» **Exercise aim**: Each line of the data must be given back verbatim, with pictures removed.

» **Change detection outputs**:
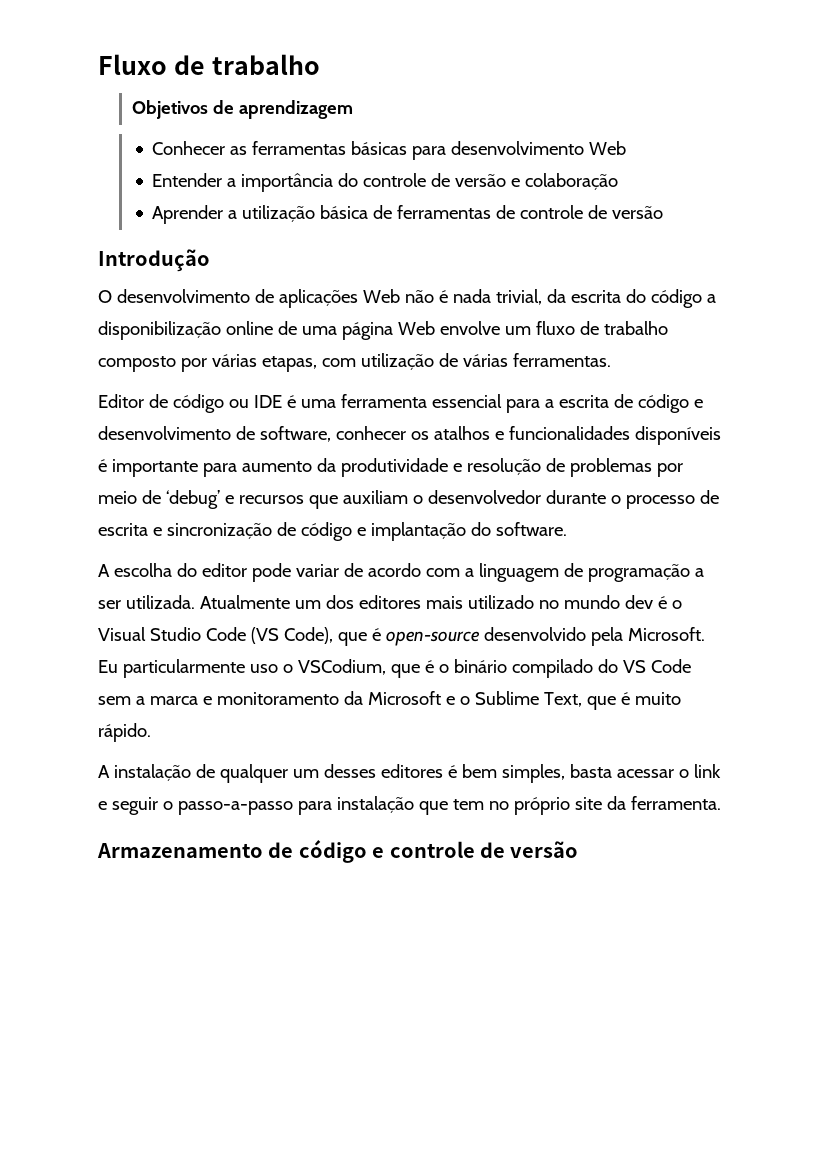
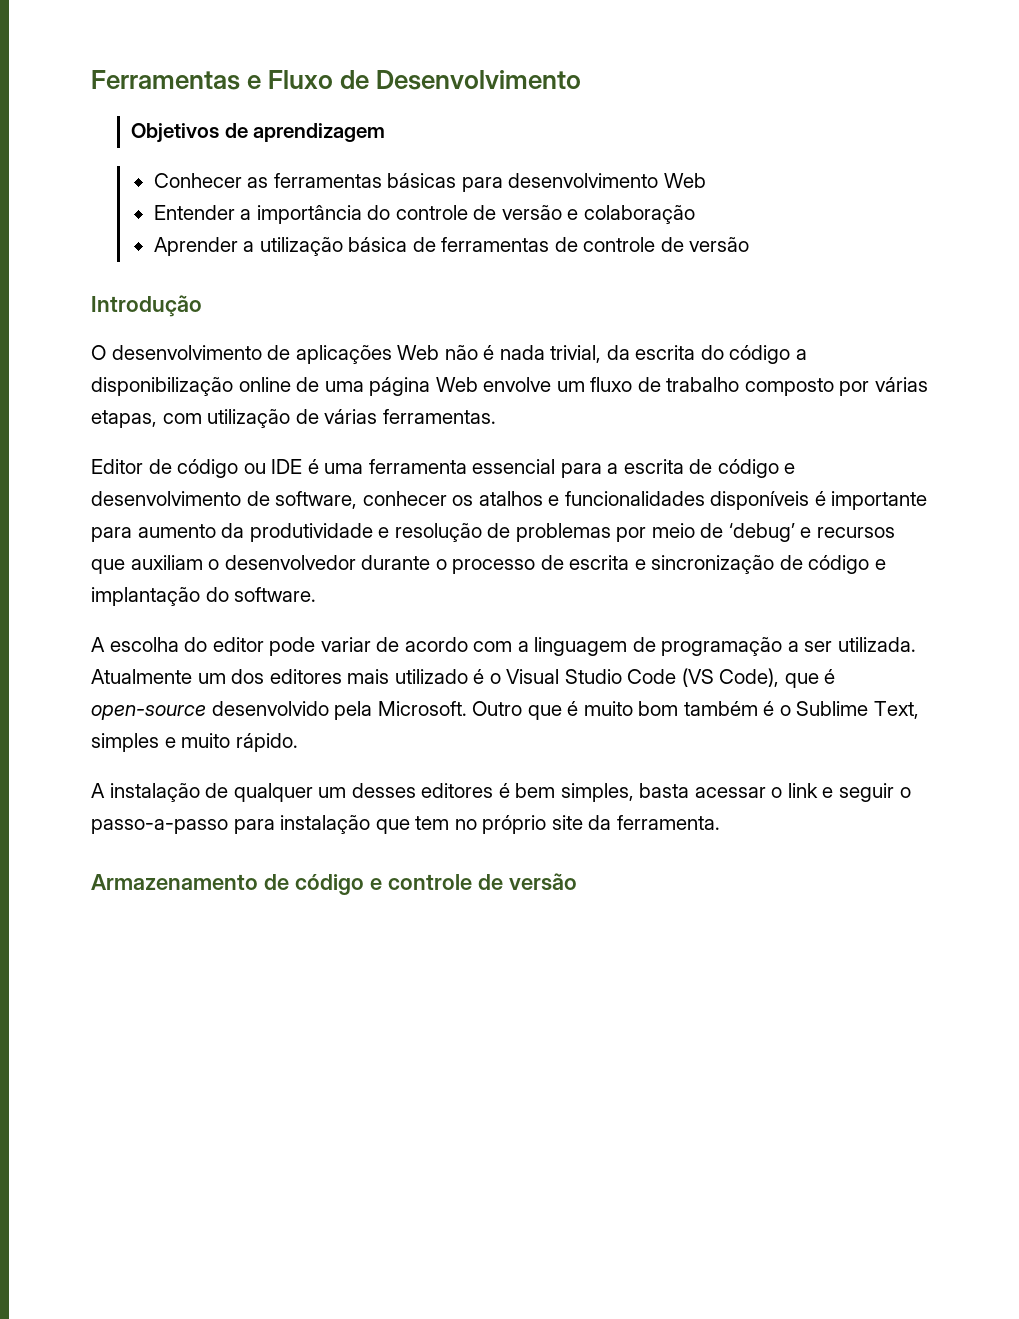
(98, 64) none -> [91,70,262,90] Ferramentas e
[211,54,320,75] trabalho -> [376,70,582,90] Desenvolvimento
[538,595,653,609] no mundo dev -> (468, 676) none
[98,659,691,678] [98,691,455,705] Eu particularmente uso o VSCodium, que é o binário compilado do VS Code sem a marca e monitoramento da Microsoft e -> [472,701,775,720] Outro que é muito bom também é
[586,692,630,710] que é -> [91,733,176,752] simples e

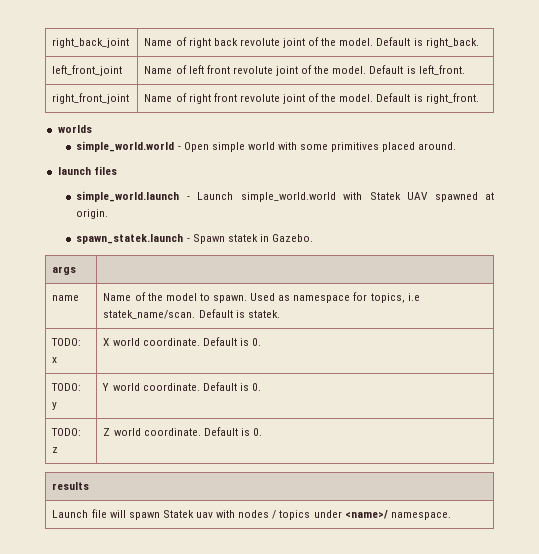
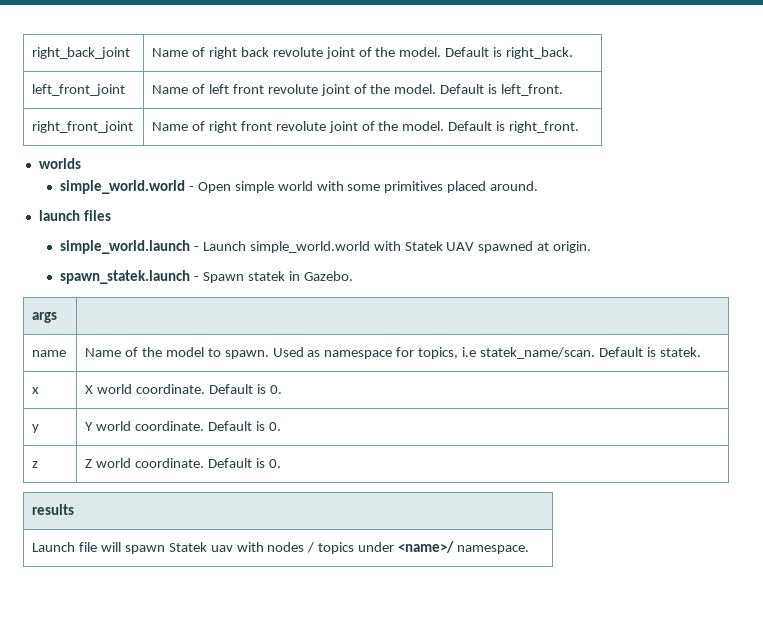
[51,338,82,346] TODO: -> (701, 352) none
[51,383,82,391] TODO: -> (282, 389) none
[51,428,82,436] TODO: -> (281, 426) none

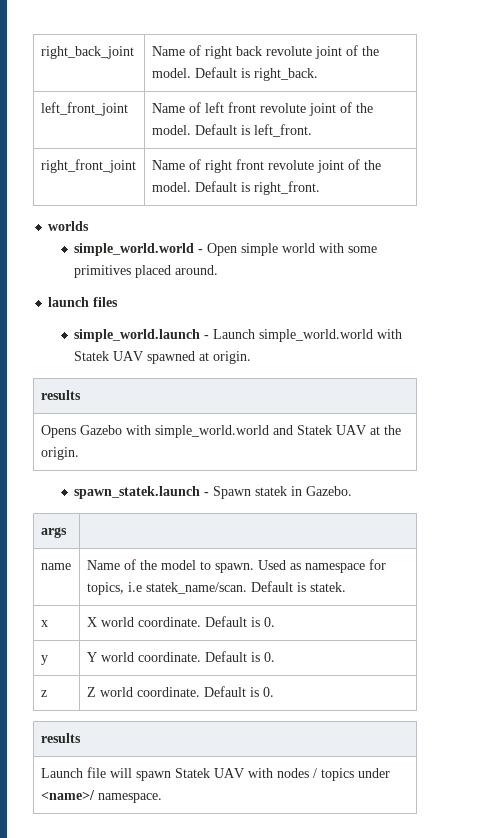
(592, 247) none -> [40,390,81,400] [40,425,401,438] [40,447,79,460] // results // Opens Gazebo with simple_world.world and Statek UAV at the origin.
[210,545,233,552] uav -> [213,768,244,778] UAV

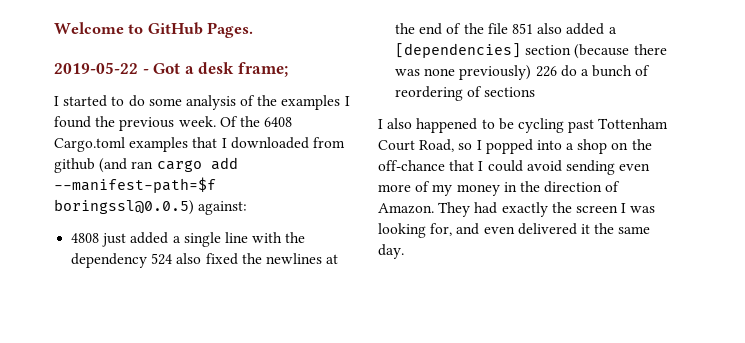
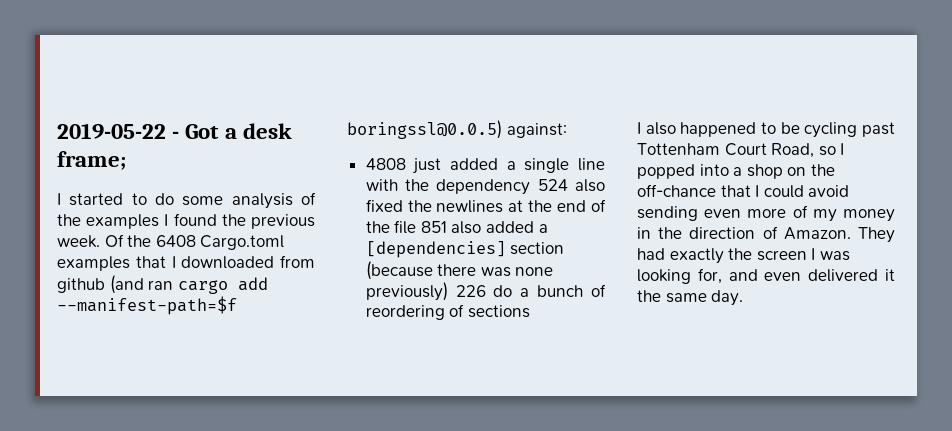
[54,22,254,38] Welcome to GitHub Pages. // -> (57, 131) none

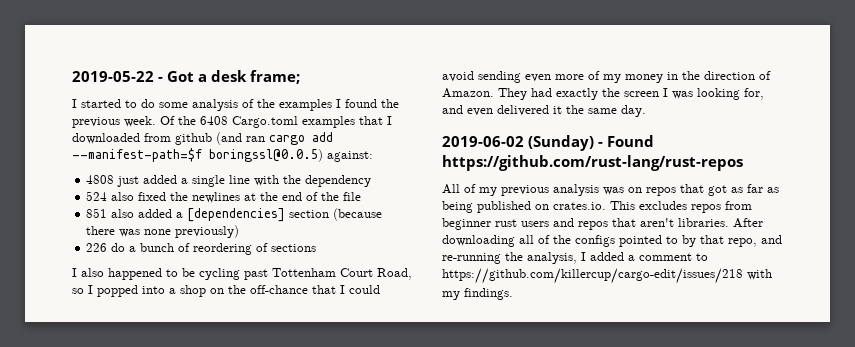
(531, 187) none -> (372, 181) //
(417, 227) none -> (362, 196) //
(448, 291) none -> (240, 231) //
(744, 298) none -> [442,135,654,151] [442,155,743,171] [442,184,779,196] [442,201,752,213] [442,218,763,230] [442,235,782,247] [442,252,708,264] [442,268,772,284] [442,288,513,300] // 2019-06-02 (Sunday) - Found https://github.com/rust-lang/rust-repos // All of my previous analysis was on repos that got as far as being published on crates.io. This excludes repos from beginner rust users and repos that aren't libraries. After downloading all of the configs pointed to by that repo, and re-running the analysis, I added a comment to https://github.com/killercup/cargo-edit/issues/218 with my findings.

» **Completed task**:
(98, 64) none -> [91,70,262,90] Ferramentas e
[211,54,320,75] trabalho -> [376,70,582,90] Desenvolvimento
[538,595,653,609] no mundo dev -> (468, 676) none
[98,659,691,678] [98,691,455,705] Eu particularmente uso o VSCodium, que é o binário compilado do VS Code sem a marca e monitoramento da Microsoft e -> [472,701,775,720] Outro que é muito bom também é
[586,692,630,710] que é -> [91,733,176,752] simples e

[51,338,82,346] TODO: -> (701, 352) none
[51,383,82,391] TODO: -> (282, 389) none
[51,428,82,436] TODO: -> (281, 426) none

(592, 247) none -> [40,390,81,400] [40,425,401,438] [40,447,79,460] // results // Opens Gazebo with simple_world.world and Statek UAV at the origin.
[210,545,233,552] uav -> [213,768,244,778] UAV

[54,22,254,38] Welcome to GitHub Pages. // -> (57, 131) none

(531, 187) none -> (372, 181) //
(417, 227) none -> (362, 196) //
(448, 291) none -> (240, 231) //
(744, 298) none -> [442,135,654,151] [442,155,743,171] [442,184,779,196] [442,201,752,213] [442,218,763,230] [442,235,782,247] [442,252,708,264] [442,268,772,284] [442,288,513,300] // 2019-06-02 (Sunday) - Found https://github.com/rust-lang/rust-repos // All of my previous analysis was on repos that got as far as being published on crates.io. This excludes repos from beginner rust users and repos that aren't libraries. After downloading all of the configs pointed to by that repo, and re-running the analysis, I added a comment to https://github.com/killercup/cargo-edit/issues/218 with my findings.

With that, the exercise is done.